A travers ces conclusions, les travaux de la RAND Corporation ont largement inspiré les décisions politiques et militaires américaines de la deuxième moitié des années 1990. Ils ont ouvert la voie à l’une des préoccupations majeures des gouvernements Clinton et Bush en matière de sécurité nationale. En 1996, la publication de trois ouvrages de la RAND traitant des nouvelles menaces issues de l’espace cybernétique (Strategic Information Warfare, A New Face of War [30], Security in Cyberspace, Challenges for society [31] et enfin The Advent of Netwar [32]) ont contribué à vulgariser auprès de l’opinion publique et des universitaires américains la thématique de la menace cybernétique.
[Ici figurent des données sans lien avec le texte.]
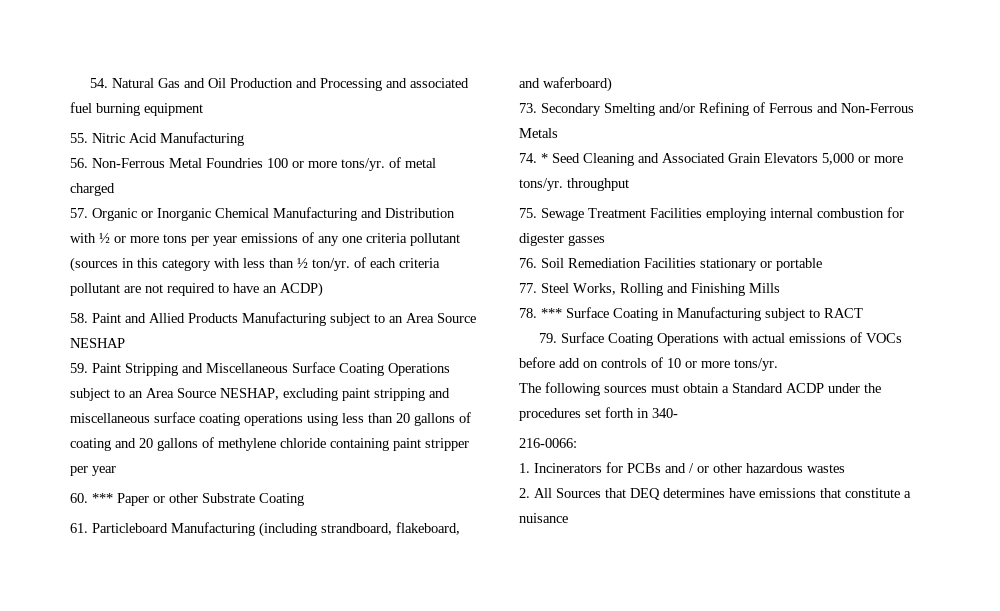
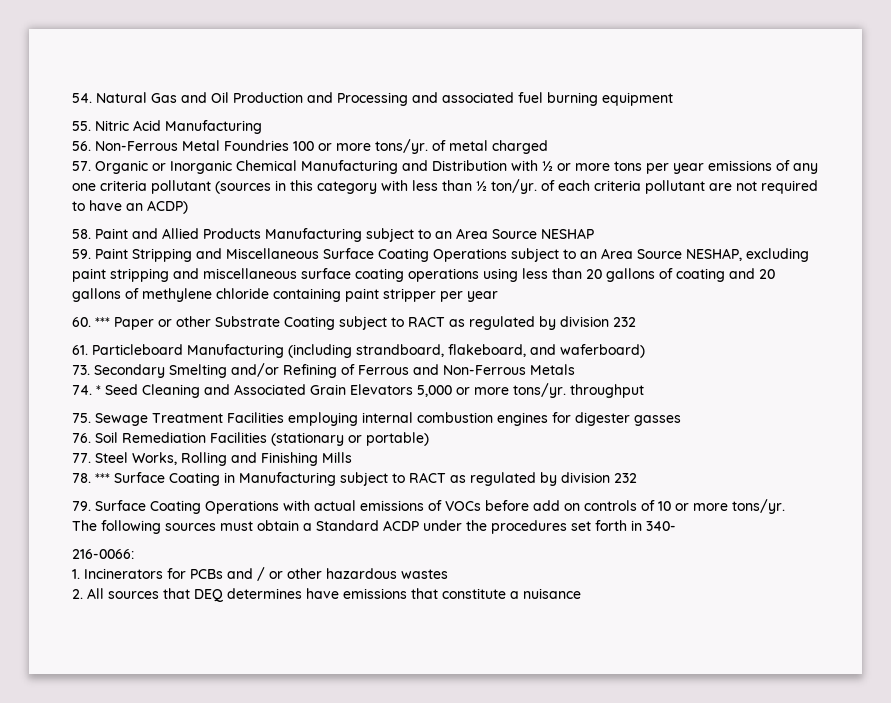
- 60. *** Paper or other Substrate Coating
+ 60. *** Paper or other Substrate Coating subject to RACT as regulated by division 232
- 75. Sewage Treatment Facilities employing internal combustion for digester gasses
+ 75. Sewage Treatment Facilities employing internal combustion engines for digester gasses
- 76. Soil Remediation Facilities stationary or portable
+ 76. Soil Remediation Facilities (stationary or portable)
- 78. *** Surface Coating in Manufacturing subject to RACT
+ 78. *** Surface Coating in Manufacturing subject to RACT as regulated by division 232
- 2. All Sources that DEQ determines have emissions that constitute a nuisance
+ 2. All sources that DEQ determines have emissions that constitute a nuisance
Ces ouvrages ont constitué un terreau particulièrement fertile à partir duquel la Maison Blanche et le Pentagone ont légitimé – tout d’abord auprès de leurs concitoyens, puis à l’échelle internationale la politique américaine de contrôle et de militarisation des autoroutes de l’information. Celle-ci s’est incarnée durant la seconde moitié des années 1990 par l’édification d’un véritable limes électronique constitué d’un écheveau d’organismes fédéraux (civils et militaires) de contrôle informationnel [33] ainsi que par différents systèmes de surveillance électronique [34]. Ce processus correspond à une logique de conquête préétatique des flux globaux d’information. Il s’inscrit dans une dynamique de territorialisation américaine de l’espace cybernétique et vise à assurer aux Etats-Unis des capacités ubiquistes propres à satisfaire certains traits saillants de l’idéologie spatiale américaine.
Le contrôle informationnel par l’espace extra-atmosphérique
19L’espace extra-atmosphérique constitue, au même titre que l’espace cybernétique, une « nouvelle frontière » de l’expansionnisme américain et l’un des éléments-clés de la dominance informationnelle globale américaine. L’une des principales raisons qui a conduit les autorités américaines à initier cette dynamique de conquête exogéographique est d’ordre militaire. Au-delà des liens très étroits liant le secteur spatial civil américain au Department of Défense, l’intégration de plus en plus poussée des systèmes spatiaux de télécommunication dans les opérations militaires américaines nécessite en effet, selon le Pentagone, la mise en place d’une politique de supériorité et de contrôle extra-atmosphériques désignée sous le terme de Space Control. A la suite des programmes Nike Zeus et Nike X [35], l’annonce par le Président Reagan de l’initiative de défense stratégique (IDS) le 23 mars 1983 a constitué l’un des temps forts de cette dynamique de projection de puissance exogéographique. Dans la perspective du programme IDS, John Collins définit en 1989 dans une étude commandée par le Congrès américain trois axiomes « mackindériens » conditionnant pour les cinquante prochaines années la militarisation de l’espace extra-atmosphérique par le Pentagone :
- Qui contrôle l’espace circumterrestre commande la Terre ;
- Qui contrôle la lune contrôle l’espace circumterrestre ;
- Qui contrôle les orbites lunaires L4 et L5 [36] commande le système Terre-Lune [37].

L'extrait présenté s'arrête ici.